ASSIGNMENT
Every entry below has to appear again in your reply, word for word, but no picture may.

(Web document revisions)
■ ■ ■ ■ ■
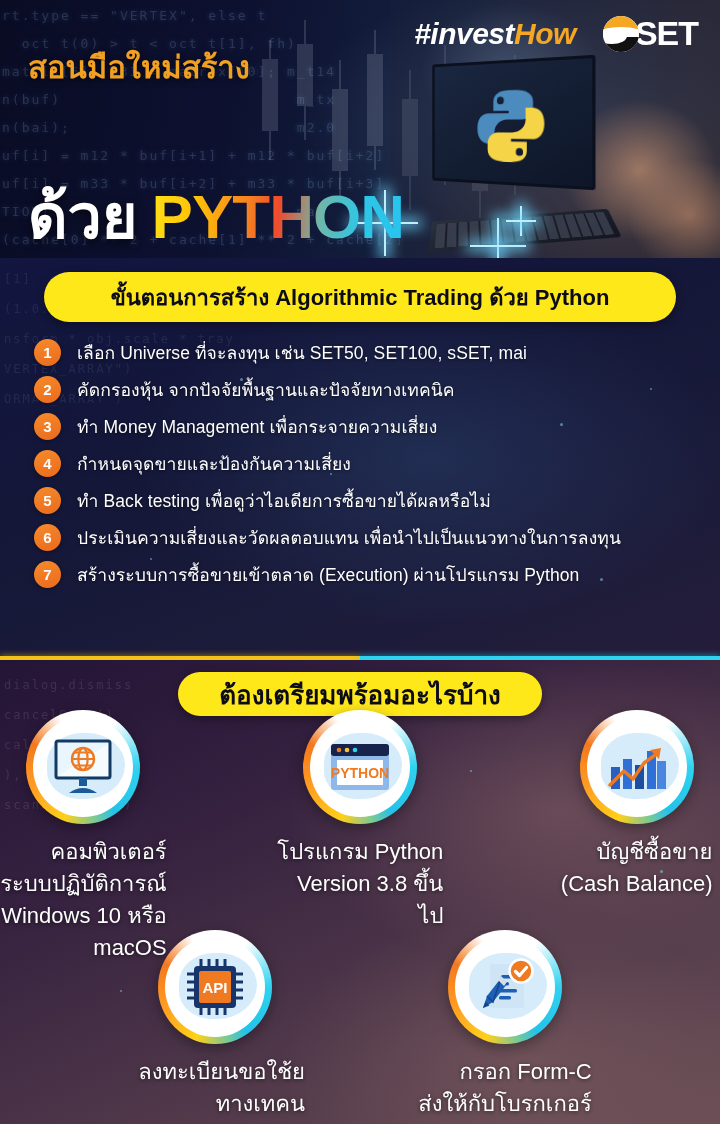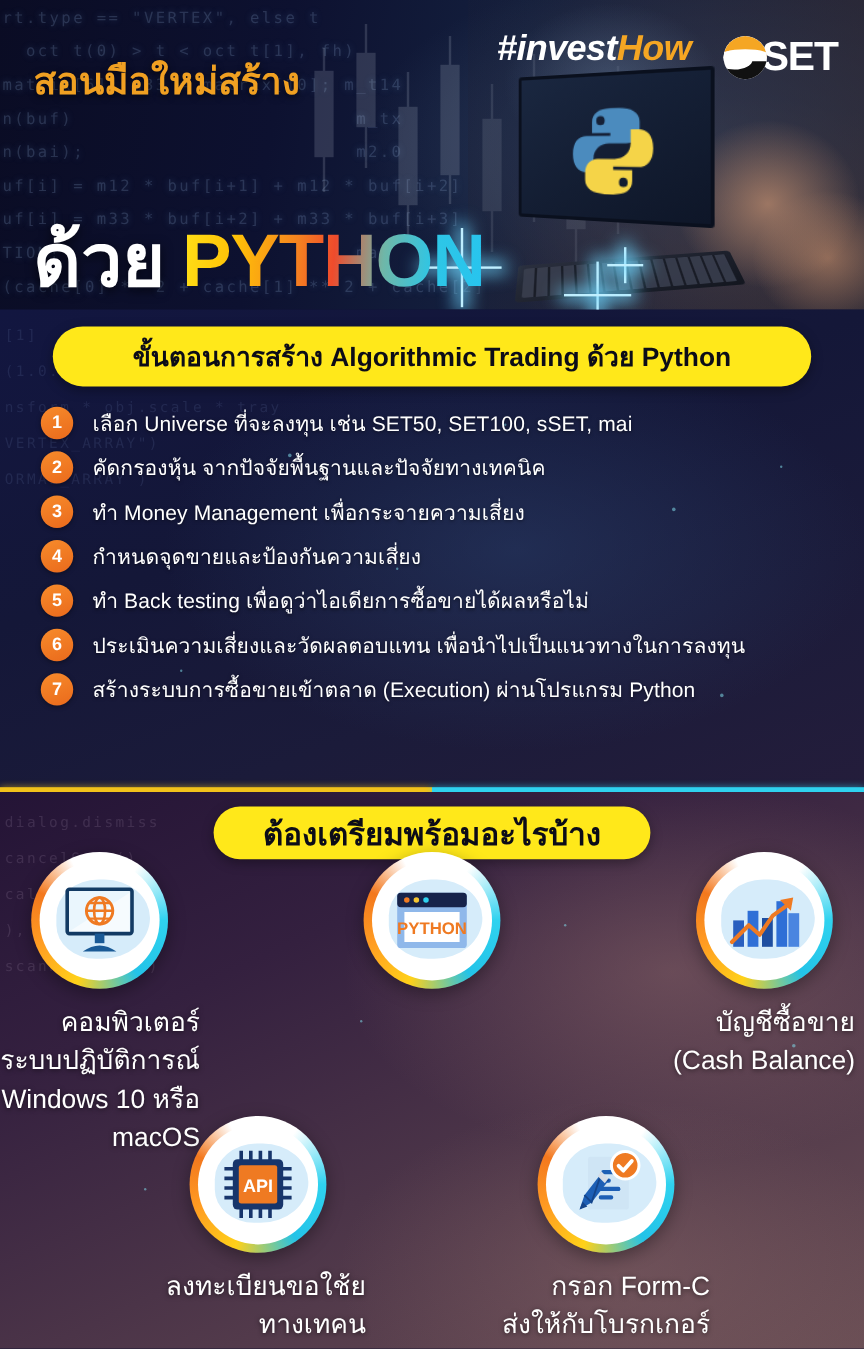--- a/index.html
+++ b/index.html
@@ -69,21 +69,21 @@
   .sp2{ left:470px; top:218px; width:56px; height:56px; }
   .sp3{ left:506px; top:206px; width:30px; height:30px; }
 
   .hero-brand {
     position:absolute; right:22px; top:14px;
     display:flex; align-items:center; gap:27px;
     font-style:italic; font-weight:bold; font-size:30px; letter-spacing:-.5px;
   }
   .brand-invest { color:#ffffff; }
   .brand-how { color:#f5a623; }
-  .set-logo { display:flex; align-items:center; gap:4px;margin-top:14px; }
+  .set-logo { display:flex; align-items:center; gap:4px; }
   .set-mark {
     width:36px; height:36px; border-radius:50%;
     background:#ffffff; position:relative; overflow:hidden; flex:none;
   }
   .set-mark:before{
     content:""; position:absolute; left:0; top:0; width:36px; height:18px;
     background:#f5a623; border-radius:18px 18px 0 0;
   }
   .set-mark:after{
     content:""; position:absolute; left:-5px; top:11px; width:46px; height:14px;
@@ -387,20 +387,24 @@
             <svg class="icon-svg" width="64" height="52" viewBox="0 0 64 52">
               <rect x="3" y="3" width="58" height="46" rx="3" fill="#8fb8ea"></rect>
               <rect x="3" y="3" width="58" height="12" rx="3" fill="#17234a"></rect>
               <circle cx="11" cy="9" r="2.3" fill="#ef7a22"></circle>
               <circle cx="19" cy="9" r="2.3" fill="#f5c531"></circle>
               <circle cx="27" cy="9" r="2.3" fill="#2fd2ef"></circle>
               <rect x="9" y="19" width="46" height="25" fill="#ffffff"></rect>
               <text x="32" y="37" text-anchor="middle" font-family="Liberation Sans, sans-serif" font-size="14" font-weight="bold" fill="#ef7a22">PYTHON</text>
             </svg>
           </div>
+        </div>
+        <div class="caption">
+          <div>โปรแกรม Python</div>
+          <div>Version 3.8 ขึ้นไป</div>
         </div>
       </div>
 
       <div class="card">
         <div class="ring">
           <div class="ring-inner">
             <span class="blob"></span>
             <svg class="icon-svg" width="62" height="52" viewBox="0 0 62 52">
               <rect x="5" y="26" width="9" height="22" fill="#2a5fbf"></rect>
               <rect x="17" y="18" width="9" height="30" fill="#2f6fd6"></rect>

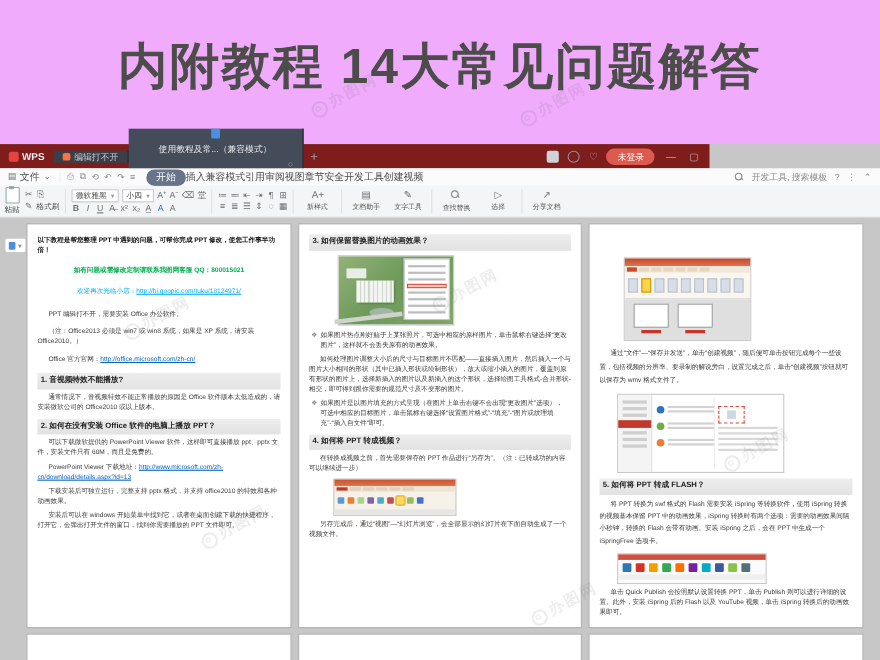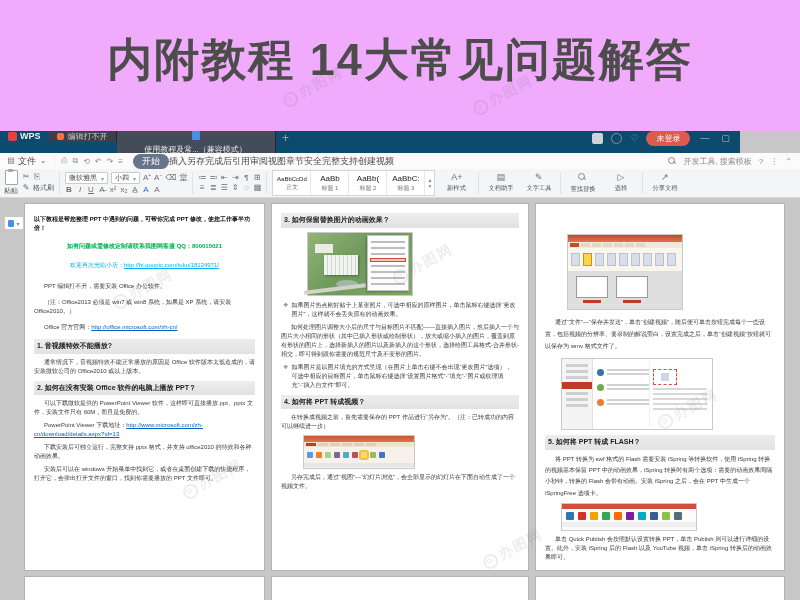--- a/index.html
+++ b/index.html
@@ -3,22 +3,22 @@
 <meta charset="utf-8">
 <style>
   html,body{margin:0;padding:0;background:#888;}
   #app{position:relative;width:800px;height:600px;overflow:hidden;background:#c7c7c7;
        font-family:"Liberation Sans",sans-serif;-webkit-font-smoothing:antialiased;}
   
   .banner{position:absolute;left:0;top:0;width:800px;height:131px;background:#f0abfc;}
   .banner-title{position:absolute;left:0;right:0;top:30px;text-align:center;
        font-size:45px;font-weight:600;color:#4c4c4a;letter-spacing:2px;margin:0;}
   
-  .titlebar{position:absolute;left:0;top:131px;width:740px;height:22px;background:#0c4a6e;
-       display:flex;align-items:flex-start;color:#d7dade;font-size:8px;}
+  .titlebar{position:absolute;left:0;top:131px;width:645px;height:22px;background:#7f1d1d;
+       display:flex;align-items:center;color:#d7dade;font-size:8px;}
   .logo{display:flex;align-items:center;gap:3px;padding:0 8px;font-weight:bold;font-size:9px;color:#eceff2;}
   .logo-mark{width:9px;height:9px;background:#e64340;border-radius:2px;display:inline-block;}
   .tb-tab{display:flex;align-items:center;gap:4px;padding:0 8px;border-right:1px solid #22262c;}
   .tab-store{background:#3a4049;color:#c9ccd1;}
   .store-ic{width:7px;height:7px;background:#ff7043;border-radius:2px;display:inline-block;}
   .tab-doc{background:#454c59;color:#e8eaed;width:142px;flex-direction:column;}
   .doc-ic{width:8px;height:9px;background:#4a90e2;border-radius:1px;display:inline-block;}
   .tab-doc .mini{margin-left:auto;color:#a7adb6;font-size:8px;}
   .tab-doc .mini+.mini{margin-left:3px;}
   .tab-new{display:flex;align-items:center;justify-content:center;width:20px;color:#9aa0a8;font-size:12px;}
@@ -195,27 +195,27 @@
       <span>⎙</span>
       <span>⧉</span>
       <span>⟲</span>
       <span>↶</span>
       <span>↷</span>
       <span>≡</span>
     </div>
     <div class="menu-tabs">
       <span class="menu-tab active">开始</span>
       <span class="menu-tab">插入</span>
-      <span class="menu-tab">另存完成后</span>
+      <span class="menu-tab">兼容模式</span>
       <span class="menu-tab">引用</span>
       <span class="menu-tab">审阅</span>
       <span class="menu-tab">视图</span>
       <span class="menu-tab">章节</span>
       <span class="menu-tab">安全</span>
-      <span class="menu-tab">完整支持</span>
+      <span class="menu-tab">开发工具</span>
       <span class="menu-tab">创建视频</span>
     </div>
     <div class="mb-right">
       <span class="mag"></span>
       <span>开发工具, 搜索模板</span>
       <span>?</span>
       <span>⋮</span>
       <span>⌃</span>
     </div>
   </div>
@@ -278,42 +278,20 @@
       <div class="rrow">
         <span class="ric">≡</span>
         <span class="ric">≣</span>
         <span class="ric">☰</span>
         <span class="ric">⇕</span>
         <span class="ric">◌</span>
         <span class="ric">▦</span>
       </div>
     </div>
     <div class="rsep"></div>
-    <div class="styles-box">
-      <div class="style-cell">
-        <span class="pv">AaBbCcDd</span>
-        <span class="lb">正文</span>
-      </div>
-      <div class="style-cell">
-        <span class="pv">AaBb</span>
-        <span class="lb">标题 1</span>
-      </div>
-      <div class="style-cell">
-        <span class="pv">AaBb(</span>
-        <span class="lb">标题 2</span>
-      </div>
-      <div class="style-cell">
-        <span class="pv">AaBbC:</span>
-        <span class="lb">标题 3</span>
-      </div>
-      <div class="style-arrows">
-        <span>▲</span>
-        <span>▼</span>
-      </div>
-    </div>
     <div class="tool">
       <span class="tic">A+</span>
       <span class="tlb">新样式</span>
     </div>
     <div class="rsep"></div>
     <div class="tool">
       <span class="tic">▤</span>
       <span class="tlb">文档助手</span>
     </div>
     <div class="tool">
■ ■ ■ ■ ■
REPLY
--- a/index.html
+++ b/index.html
@@ -69,21 +69,21 @@
   .sp2{ left:470px; top:218px; width:56px; height:56px; }
   .sp3{ left:506px; top:206px; width:30px; height:30px; }
 
   .hero-brand {
     position:absolute; right:22px; top:14px;
     display:flex; align-items:center; gap:27px;
     font-style:italic; font-weight:bold; font-size:30px; letter-spacing:-.5px;
   }
   .brand-invest { color:#ffffff; }
   .brand-how { color:#f5a623; }
-  .set-logo { display:flex; align-items:center; gap:4px;margin-top:14px; }
+  .set-logo { display:flex; align-items:center; gap:4px; }
   .set-mark {
     width:36px; height:36px; border-radius:50%;
     background:#ffffff; position:relative; overflow:hidden; flex:none;
   }
   .set-mark:before{
     content:""; position:absolute; left:0; top:0; width:36px; height:18px;
     background:#f5a623; border-radius:18px 18px 0 0;
   }
   .set-mark:after{
     content:""; position:absolute; left:-5px; top:11px; width:46px; height:14px;
@@ -387,20 +387,24 @@
             <svg class="icon-svg" width="64" height="52" viewBox="0 0 64 52">
               <rect x="3" y="3" width="58" height="46" rx="3" fill="#8fb8ea"></rect>
               <rect x="3" y="3" width="58" height="12" rx="3" fill="#17234a"></rect>
               <circle cx="11" cy="9" r="2.3" fill="#ef7a22"></circle>
               <circle cx="19" cy="9" r="2.3" fill="#f5c531"></circle>
               <circle cx="27" cy="9" r="2.3" fill="#2fd2ef"></circle>
               <rect x="9" y="19" width="46" height="25" fill="#ffffff"></rect>
               <text x="32" y="37" text-anchor="middle" font-family="Liberation Sans, sans-serif" font-size="14" font-weight="bold" fill="#ef7a22">PYTHON</text>
             </svg>
           </div>
+        </div>
+        <div class="caption">
+          <div>โปรแกรม Python</div>
+          <div>Version 3.8 ขึ้นไป</div>
         </div>
       </div>
 
       <div class="card">
         <div class="ring">
           <div class="ring-inner">
             <span class="blob"></span>
             <svg class="icon-svg" width="62" height="52" viewBox="0 0 62 52">
               <rect x="5" y="26" width="9" height="22" fill="#2a5fbf"></rect>
               <rect x="17" y="18" width="9" height="30" fill="#2f6fd6"></rect>

--- a/index.html
+++ b/index.html
@@ -3,22 +3,22 @@
 <meta charset="utf-8">
 <style>
   html,body{margin:0;padding:0;background:#888;}
   #app{position:relative;width:800px;height:600px;overflow:hidden;background:#c7c7c7;
        font-family:"Liberation Sans",sans-serif;-webkit-font-smoothing:antialiased;}
   
   .banner{position:absolute;left:0;top:0;width:800px;height:131px;background:#f0abfc;}
   .banner-title{position:absolute;left:0;right:0;top:30px;text-align:center;
        font-size:45px;font-weight:600;color:#4c4c4a;letter-spacing:2px;margin:0;}
   
-  .titlebar{position:absolute;left:0;top:131px;width:740px;height:22px;background:#0c4a6e;
-       display:flex;align-items:flex-start;color:#d7dade;font-size:8px;}
+  .titlebar{position:absolute;left:0;top:131px;width:645px;height:22px;background:#7f1d1d;
+       display:flex;align-items:center;color:#d7dade;font-size:8px;}
   .logo{display:flex;align-items:center;gap:3px;padding:0 8px;font-weight:bold;font-size:9px;color:#eceff2;}
   .logo-mark{width:9px;height:9px;background:#e64340;border-radius:2px;display:inline-block;}
   .tb-tab{display:flex;align-items:center;gap:4px;padding:0 8px;border-right:1px solid #22262c;}
   .tab-store{background:#3a4049;color:#c9ccd1;}
   .store-ic{width:7px;height:7px;background:#ff7043;border-radius:2px;display:inline-block;}
   .tab-doc{background:#454c59;color:#e8eaed;width:142px;flex-direction:column;}
   .doc-ic{width:8px;height:9px;background:#4a90e2;border-radius:1px;display:inline-block;}
   .tab-doc .mini{margin-left:auto;color:#a7adb6;font-size:8px;}
   .tab-doc .mini+.mini{margin-left:3px;}
   .tab-new{display:flex;align-items:center;justify-content:center;width:20px;color:#9aa0a8;font-size:12px;}
@@ -195,27 +195,27 @@
       <span>⎙</span>
       <span>⧉</span>
       <span>⟲</span>
       <span>↶</span>
       <span>↷</span>
       <span>≡</span>
     </div>
     <div class="menu-tabs">
       <span class="menu-tab active">开始</span>
       <span class="menu-tab">插入</span>
-      <span class="menu-tab">另存完成后</span>
+      <span class="menu-tab">兼容模式</span>
       <span class="menu-tab">引用</span>
       <span class="menu-tab">审阅</span>
       <span class="menu-tab">视图</span>
       <span class="menu-tab">章节</span>
       <span class="menu-tab">安全</span>
-      <span class="menu-tab">完整支持</span>
+      <span class="menu-tab">开发工具</span>
       <span class="menu-tab">创建视频</span>
     </div>
     <div class="mb-right">
       <span class="mag"></span>
       <span>开发工具, 搜索模板</span>
       <span>?</span>
       <span>⋮</span>
       <span>⌃</span>
     </div>
   </div>
@@ -278,42 +278,20 @@
       <div class="rrow">
         <span class="ric">≡</span>
         <span class="ric">≣</span>
         <span class="ric">☰</span>
         <span class="ric">⇕</span>
         <span class="ric">◌</span>
         <span class="ric">▦</span>
       </div>
     </div>
     <div class="rsep"></div>
-    <div class="styles-box">
-      <div class="style-cell">
-        <span class="pv">AaBbCcDd</span>
-        <span class="lb">正文</span>
-      </div>
-      <div class="style-cell">
-        <span class="pv">AaBb</span>
-        <span class="lb">标题 1</span>
-      </div>
-      <div class="style-cell">
-        <span class="pv">AaBb(</span>
-        <span class="lb">标题 2</span>
-      </div>
-      <div class="style-cell">
-        <span class="pv">AaBbC:</span>
-        <span class="lb">标题 3</span>
-      </div>
-      <div class="style-arrows">
-        <span>▲</span>
-        <span>▼</span>
-      </div>
-    </div>
     <div class="tool">
       <span class="tic">A+</span>
       <span class="tlb">新样式</span>
     </div>
     <div class="rsep"></div>
     <div class="tool">
       <span class="tic">▤</span>
       <span class="tlb">文档助手</span>
     </div>
     <div class="tool">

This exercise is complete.